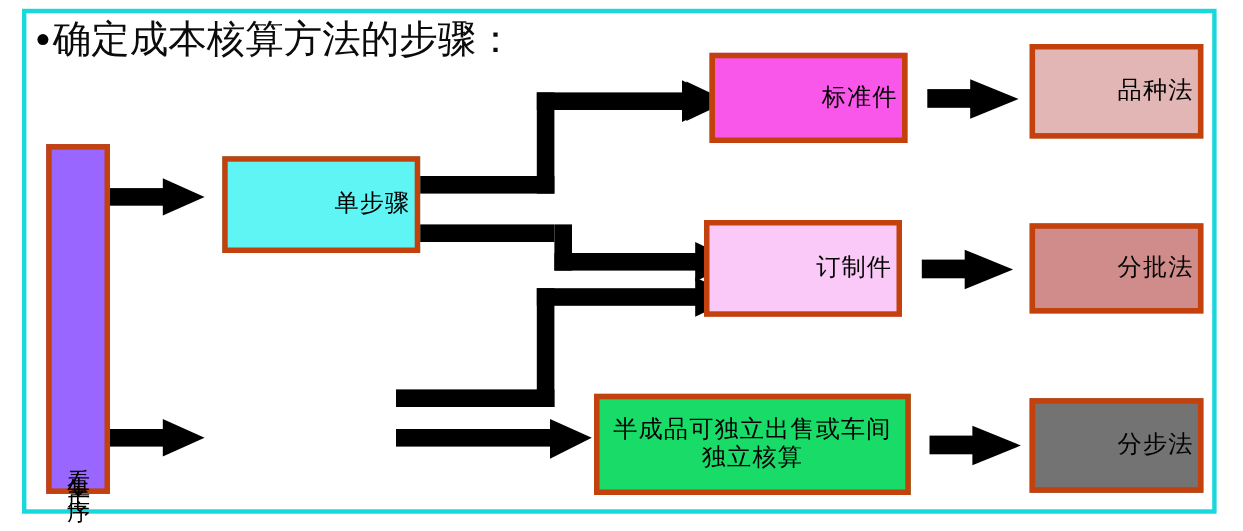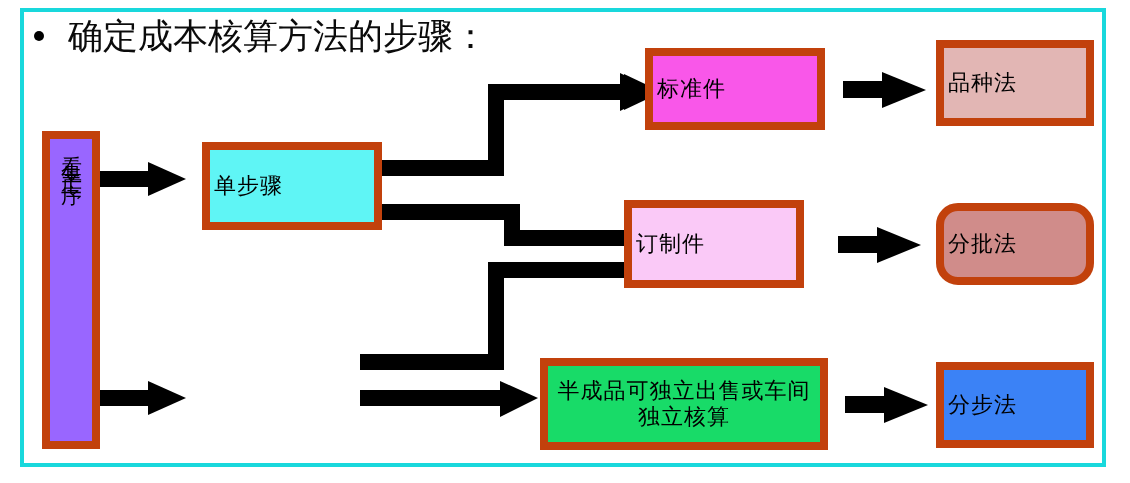"确定成本核算方法的步骤：" #title-row { gap: 24px -> 4px }
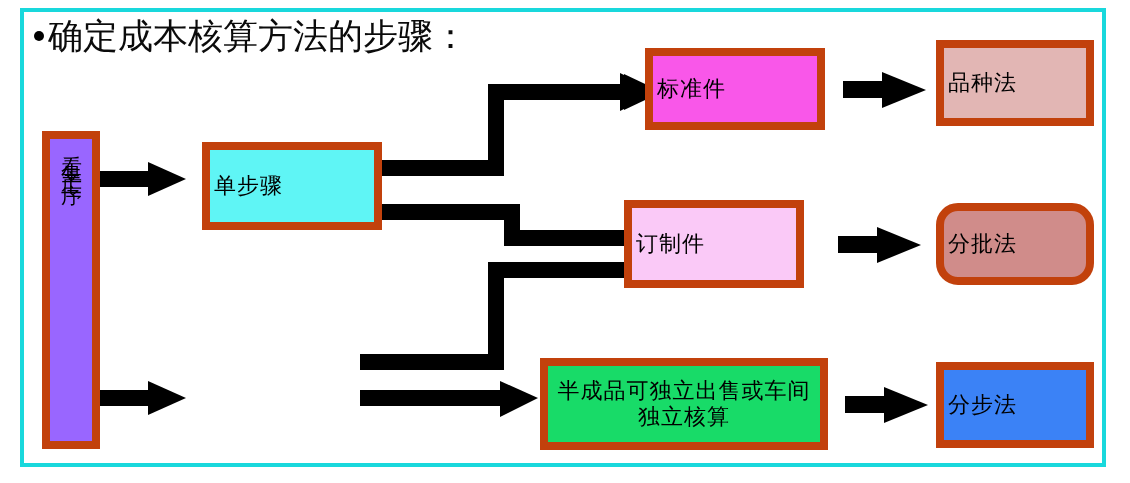"标准件" .node { border: 8px solid #c2410c -> 5px solid #c2410c; justify-content: flex-start -> flex-end }
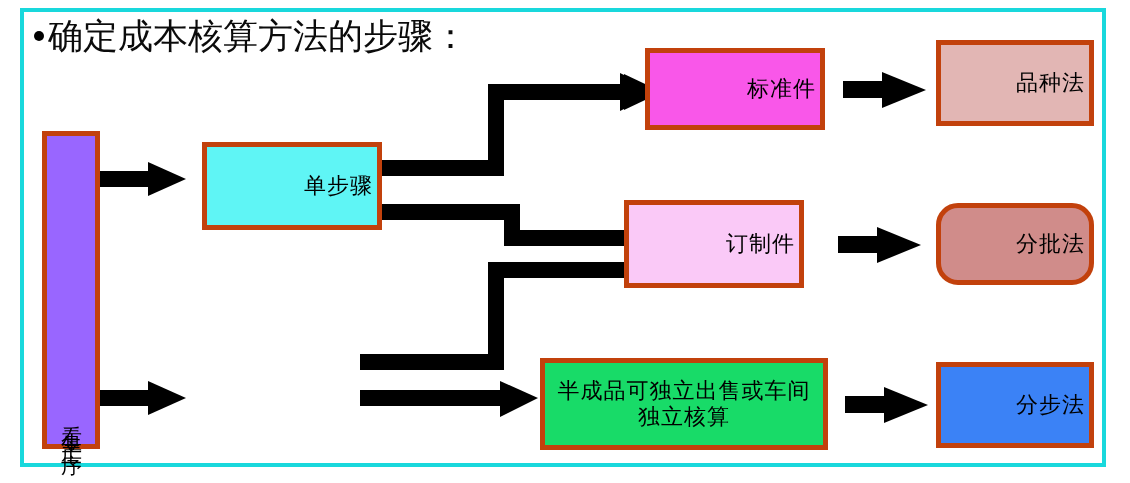"订制件" #n-custom { left: 624px -> 640px }
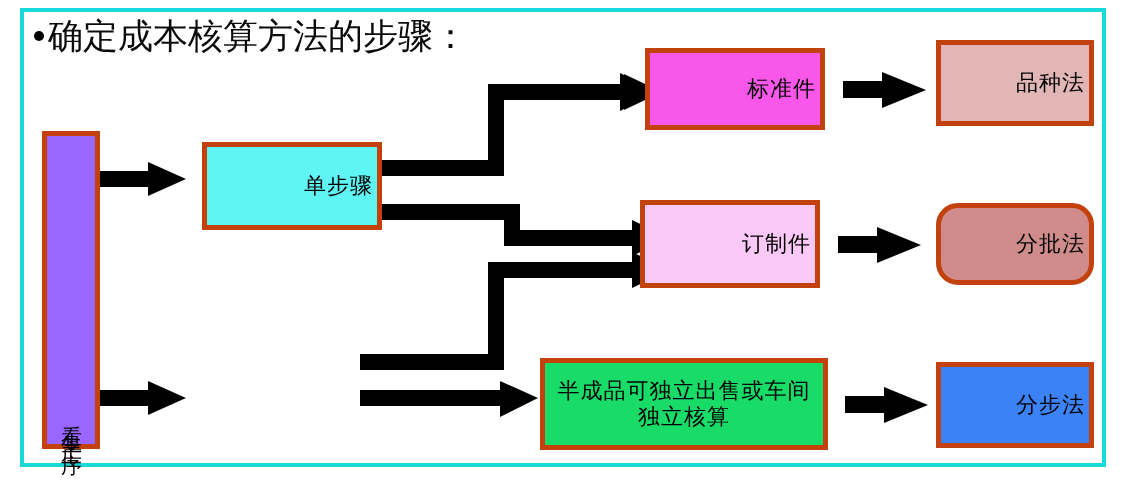"分批法" #n-batch { border-radius: 22px -> none }
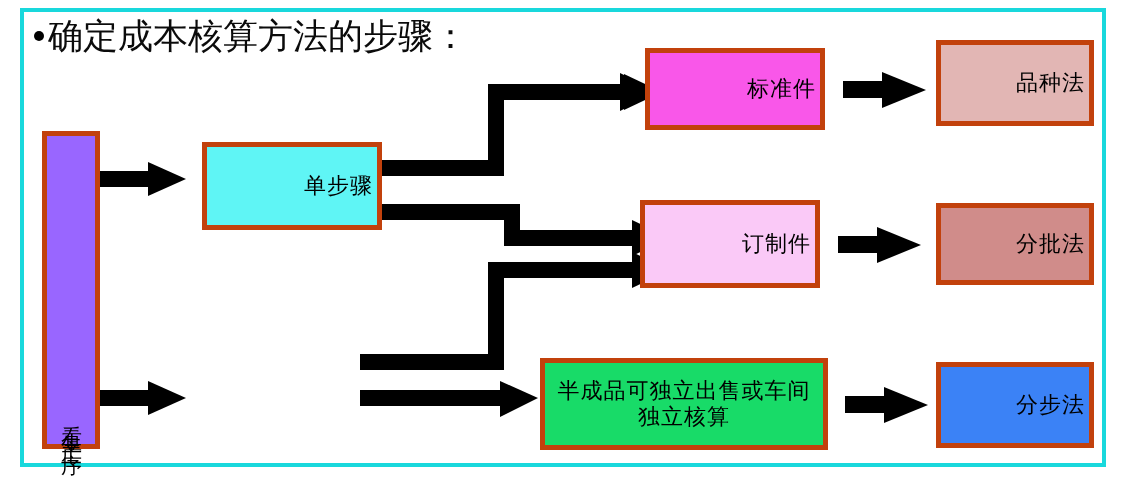"分步法" #n-stepwise { background: #3b82f6 -> #737373 }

::::::::

**Work to complete:** Wherever a picture appears in the material above, skip it and copy the rest without change.

**Output for this exercise:**
"确定成本核算方法的步骤：" #title-row { gap: 24px -> 4px }
"标准件" .node { border: 8px solid #c2410c -> 5px solid #c2410c; justify-content: flex-start -> flex-end }
"订制件" #n-custom { left: 624px -> 640px }
"分批法" #n-batch { border-radius: 22px -> none }
"分步法" #n-stepwise { background: #3b82f6 -> #737373 }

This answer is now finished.